Provided entries Start Marker

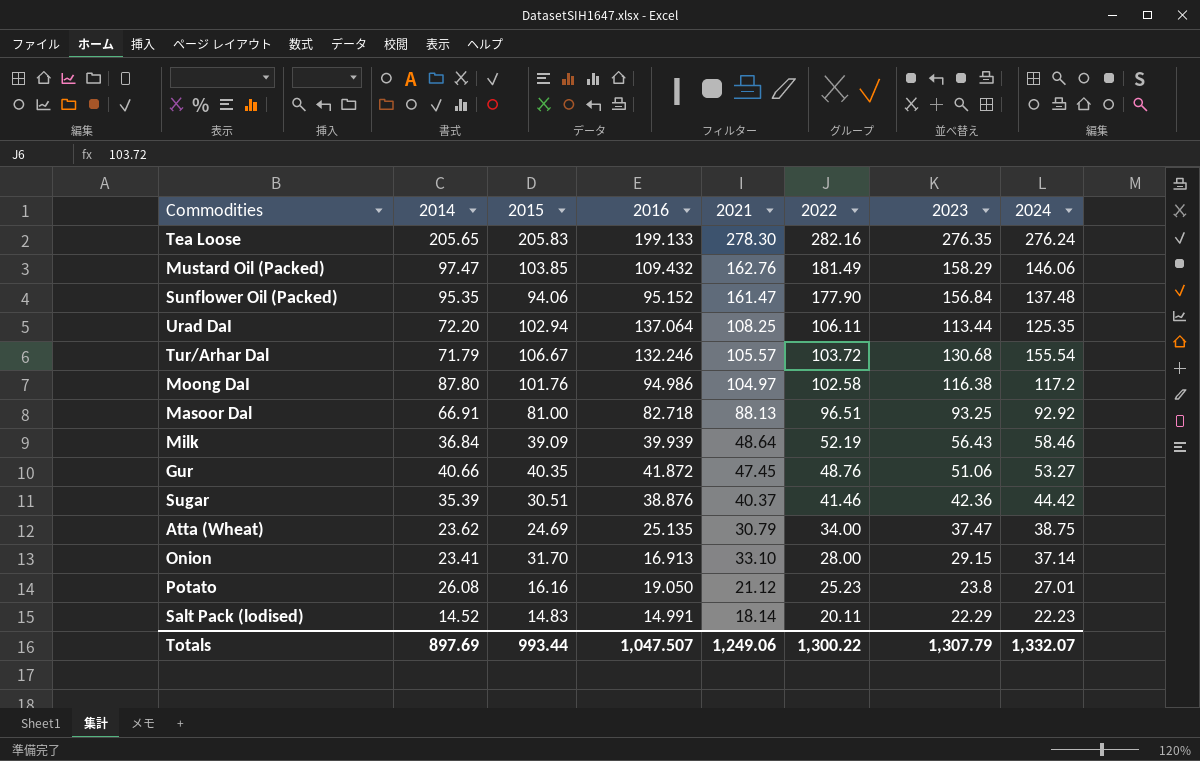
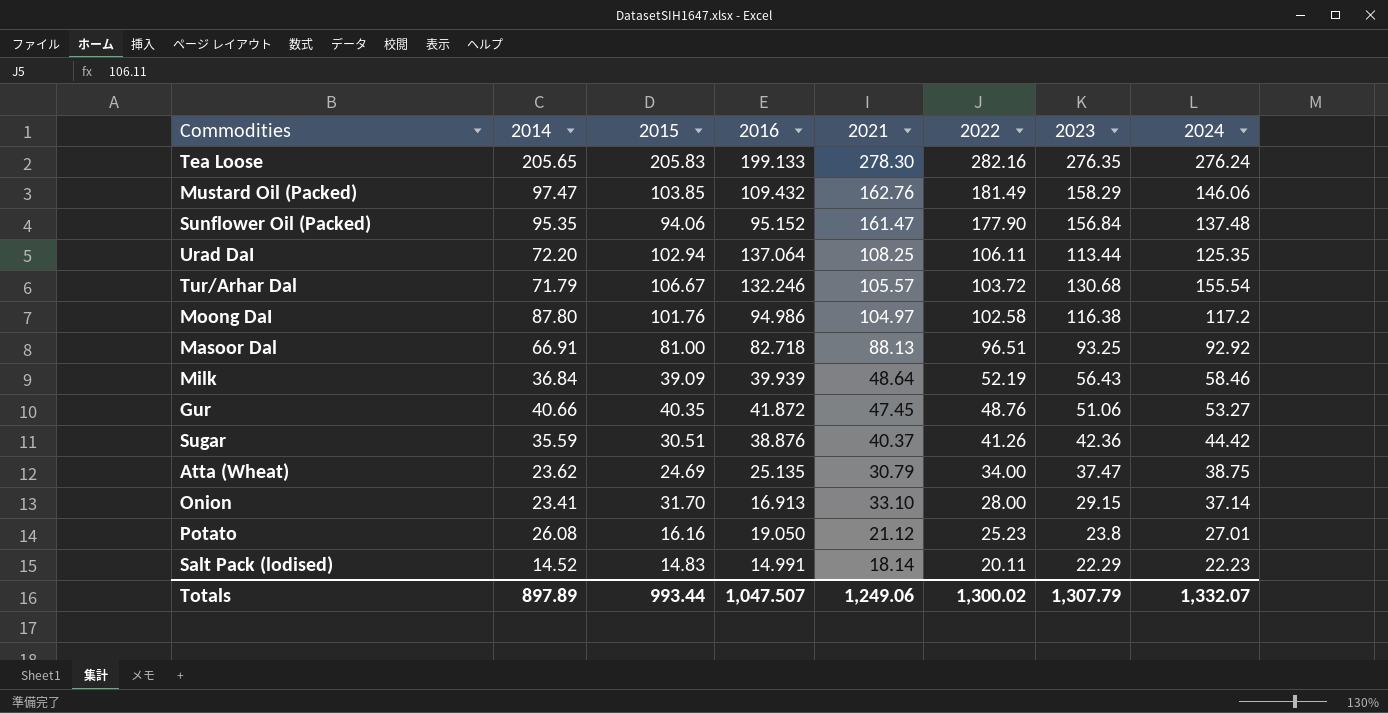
Sugar | 2014: 35.39 -> 35.59
Sugar | 2022: 41.46 -> 41.26
Totals | 2014: 897.69 -> 897.89
Totals | 2022: 1,300.22 -> 1,300.02

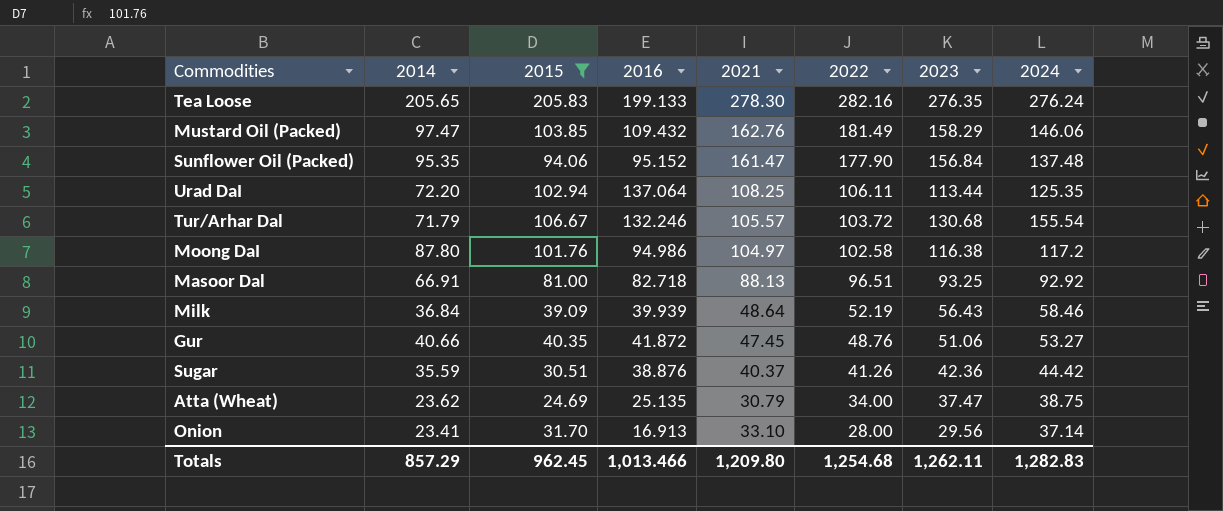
filter: none -> 2015 >= 24.69
Onion | 2023: 29.15 -> 29.56
Totals | 2014: 897.89 -> 857.29
Totals | 2015: 993.44 -> 962.45
Totals | 2016: 1,047.507 -> 1,013.466
Totals | 2021: 1,249.06 -> 1,209.80
Totals | 2022: 1,300.02 -> 1,254.68
Totals | 2023: 1,307.79 -> 1,262.11
Totals | 2024: 1,332.07 -> 1,282.83

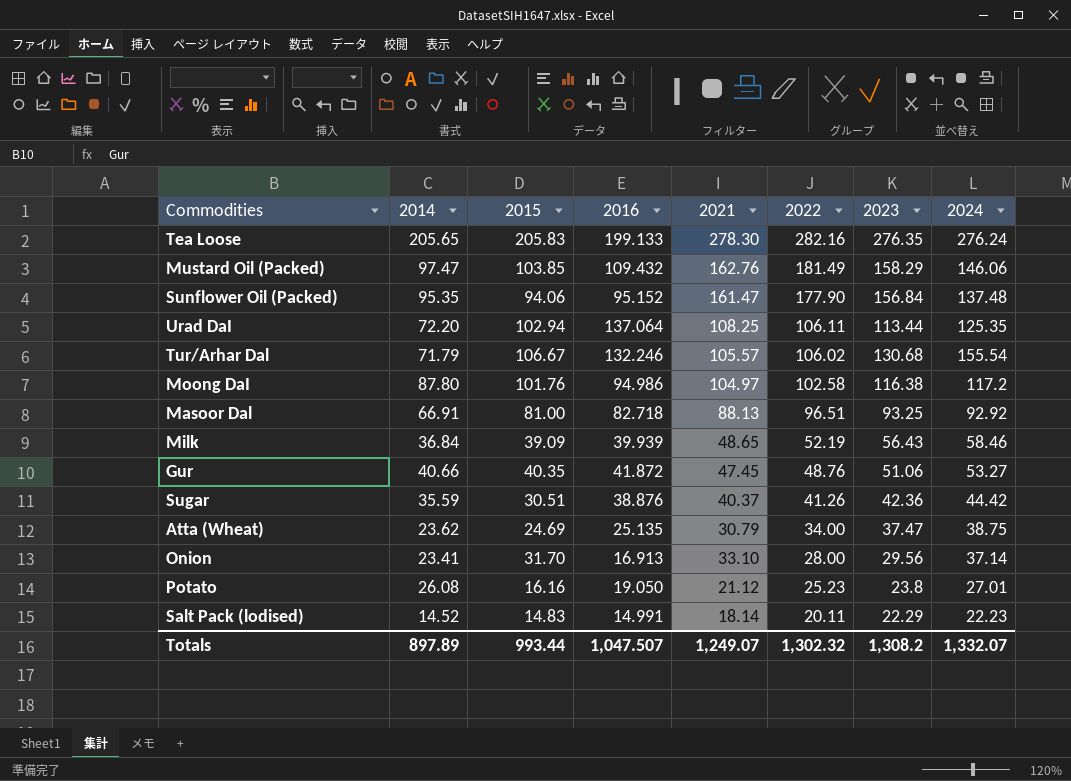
filter: 2015 >= 24.69 -> none
Tur/Arhar Dal | 2022: 103.72 -> 106.02
Milk | 2021: 48.64 -> 48.65
Totals | 2014: 857.29 -> 897.89
Totals | 2015: 962.45 -> 993.44
Totals | 2016: 1,013.466 -> 1,047.507
Totals | 2021: 1,209.80 -> 1,249.07
Totals | 2022: 1,254.68 -> 1,302.32
Totals | 2023: 1,262.11 -> 1,308.2
Totals | 2024: 1,282.83 -> 1,332.07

Provided entries End Marker

**Exercise:** Restate word for word the lines starting at the one that contains "Totals | 2022: 1,300.02 -> 1,254.68" and ending at the last line of the data. Skip every picture.

**Answer to the problem:**
Totals | 2022: 1,300.02 -> 1,254.68
Totals | 2023: 1,307.79 -> 1,262.11
Totals | 2024: 1,332.07 -> 1,282.83

filter: 2015 >= 24.69 -> none
Tur/Arhar Dal | 2022: 103.72 -> 106.02
Milk | 2021: 48.64 -> 48.65
Totals | 2014: 857.29 -> 897.89
Totals | 2015: 962.45 -> 993.44
Totals | 2016: 1,013.466 -> 1,047.507
Totals | 2021: 1,209.80 -> 1,249.07
Totals | 2022: 1,254.68 -> 1,302.32
Totals | 2023: 1,262.11 -> 1,308.2
Totals | 2024: 1,282.83 -> 1,332.07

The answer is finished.